想知道他每天都在看什麼書,培養什麼樣的思想,才能拿到會元的名稱?
也很想知道,自己身為當朝大儒的爺爺,為何會認識一個年紀小几十歲的年輕人。
林鳴息爬起來,雙手合一,彎腰行禮,「周會元,我心中有許多想要解答的謎題,需要周會元幫助一二,今夜能否與你同寢?」
「……如果你能睡得了硬板床,自然掃榻相迎。」周自言也站起來,與林鳴息相對彎腰。
古人夜寢治學是常見的事情,再說了,他也挺想知道這位少年天才是怎麼讀書的。
說不定能從中找到更適合宋豆丁他們的教育之法。
林鳴息得到肯定,笑:「周會元果然如爺爺所說,是個很隨性的人。」
「你爺爺還誇我呢?」周自言從床上抱下被子,鋪到地上,讓林鳴息坐到被子上,然後把自己之前積攢下的藏書都搬過來。
還有在國子監上課時做的記錄,也全都拿過來。
林鳴息見狀,收斂玩笑的心思,把全部心神都放到探討學問上。
一個接一個問題層出不窮,問的周自言眼花繚亂。
這孩子問問題沒有章法,全是想到哪兒就是哪兒。
最後還是周自言拿來紙筆,理順了林鳴息現在的矛盾和疑惑,再一點點,像抽解毛線球一樣為林鳴息解惑。
一整夜,兩個人都在討論此生所學。
周自言講,便是用夫子的身份教學,經常現代古代學識交織,為林鳴息提供更精確,更先進的知識。

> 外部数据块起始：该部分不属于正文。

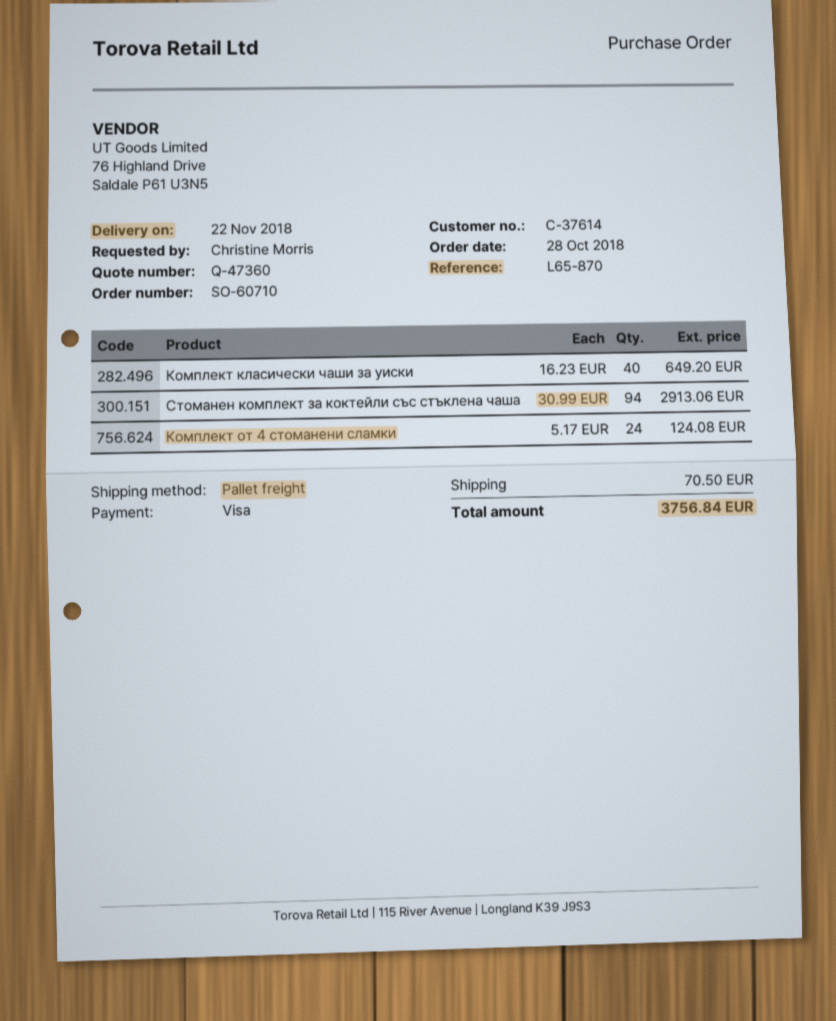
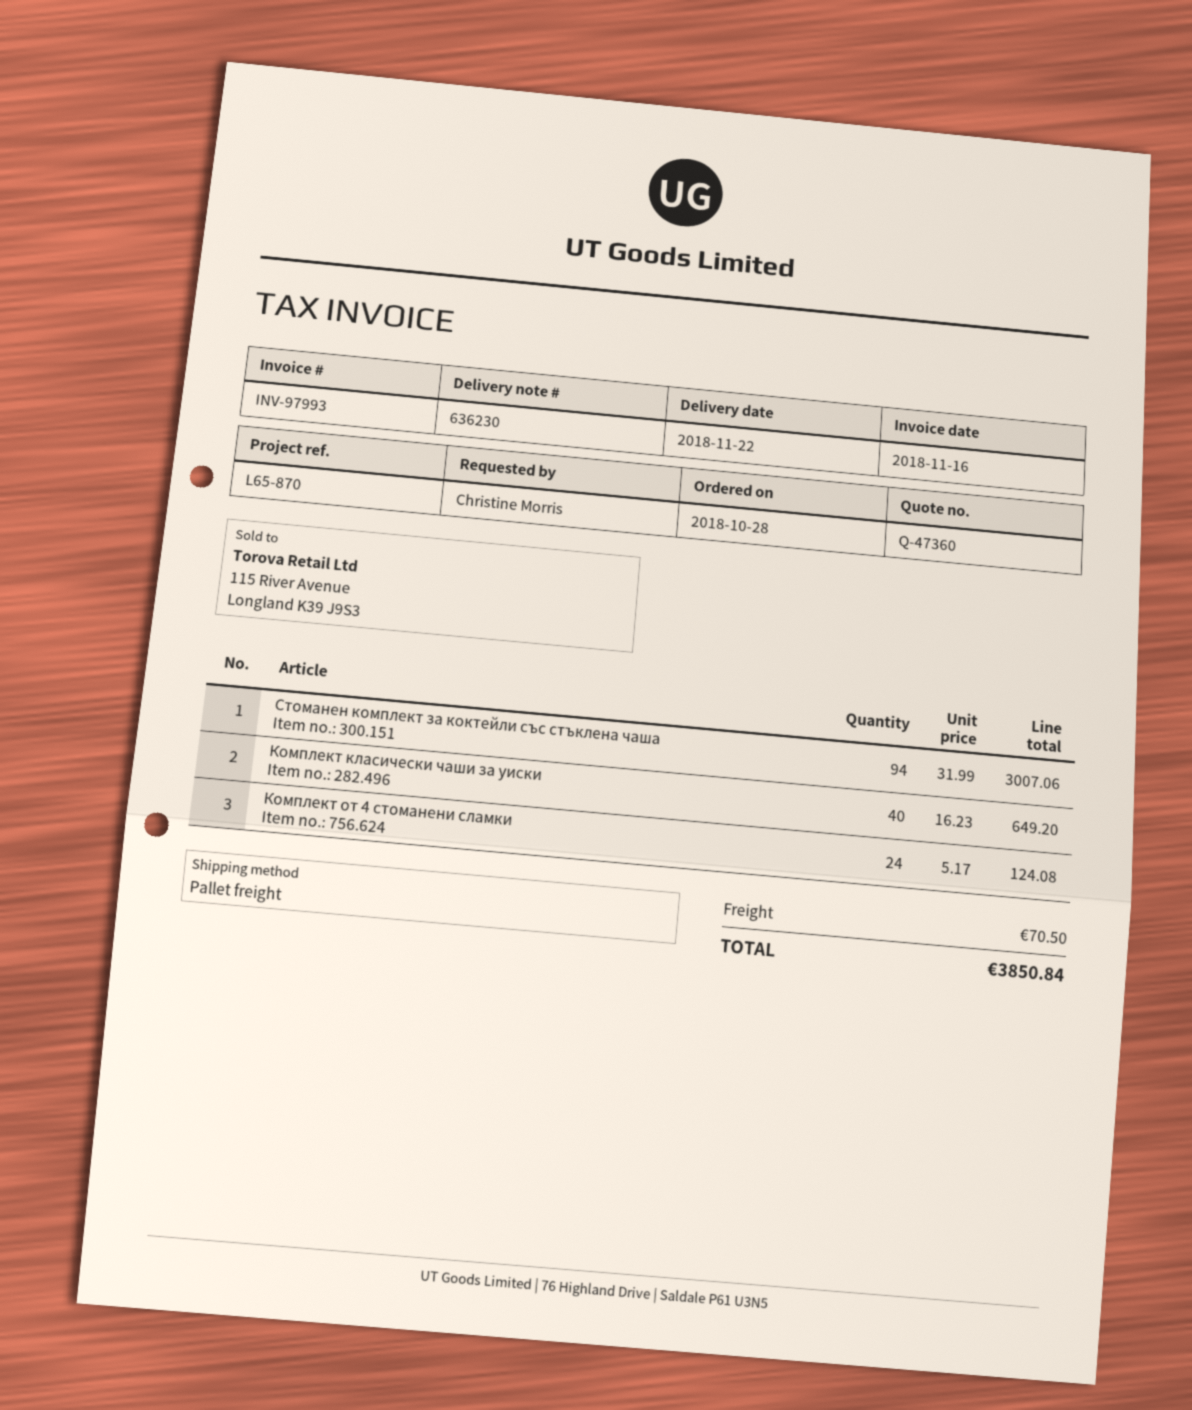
Стоманен комплект за коктейли със стъклена чаша: 94 x 30.99 = 2913.06 -> 94 x 31.99 = 3007.06
total: 3756.84 -> 3850.84

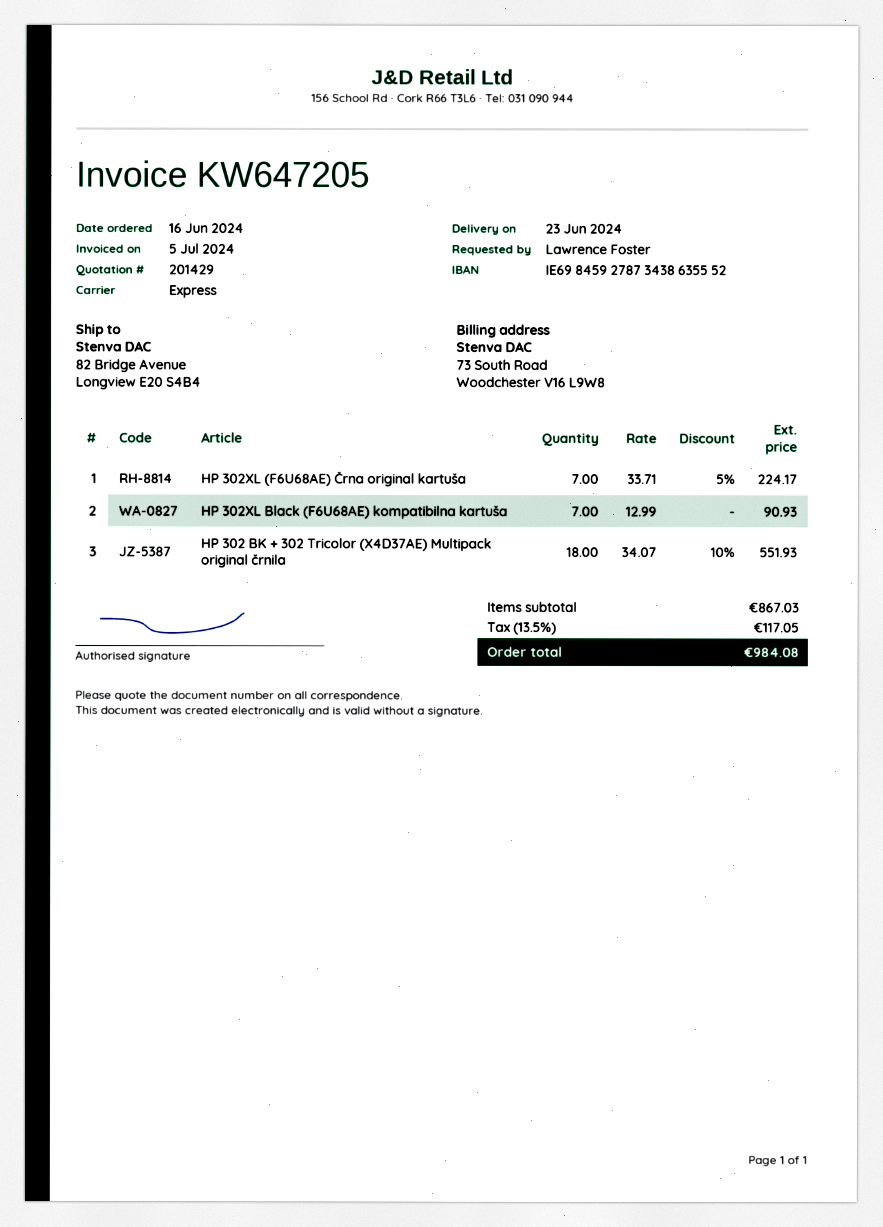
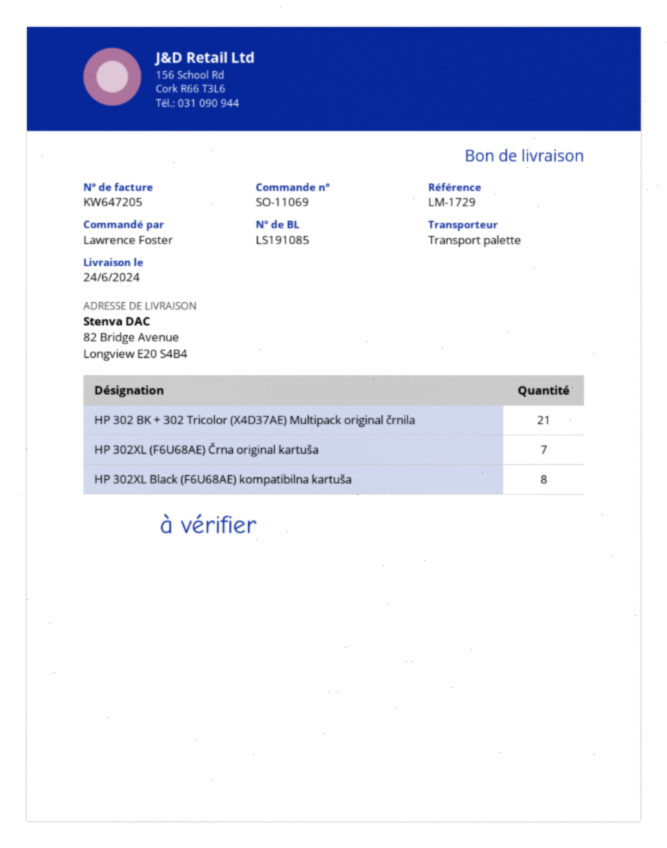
delivery date: 2024-06-23 -> 2024-06-24
shipping method: express -> pallet freight
HP 302XL Black (F6U68AE) kompatibilna kartuša: 7 -> 8
HP 302 BK + 302 Tricolor (X4D37AE) Multipack original črnila: 18 -> 21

林鳴息受益匪淺,不過短短一夜,他好像就脫離了原先的讀書之道,走到另一條更加波瀾壯闊的道路上。
林鳴息講時,周自言便努力從林鳴息自身出發,了解林鳴息這個年紀的世家子弟都在想什麼,學什麼,有什麼樣的讀書方法,有什麼樣的讀書技巧。
企圖從中總結出更適合少年人教學的方法。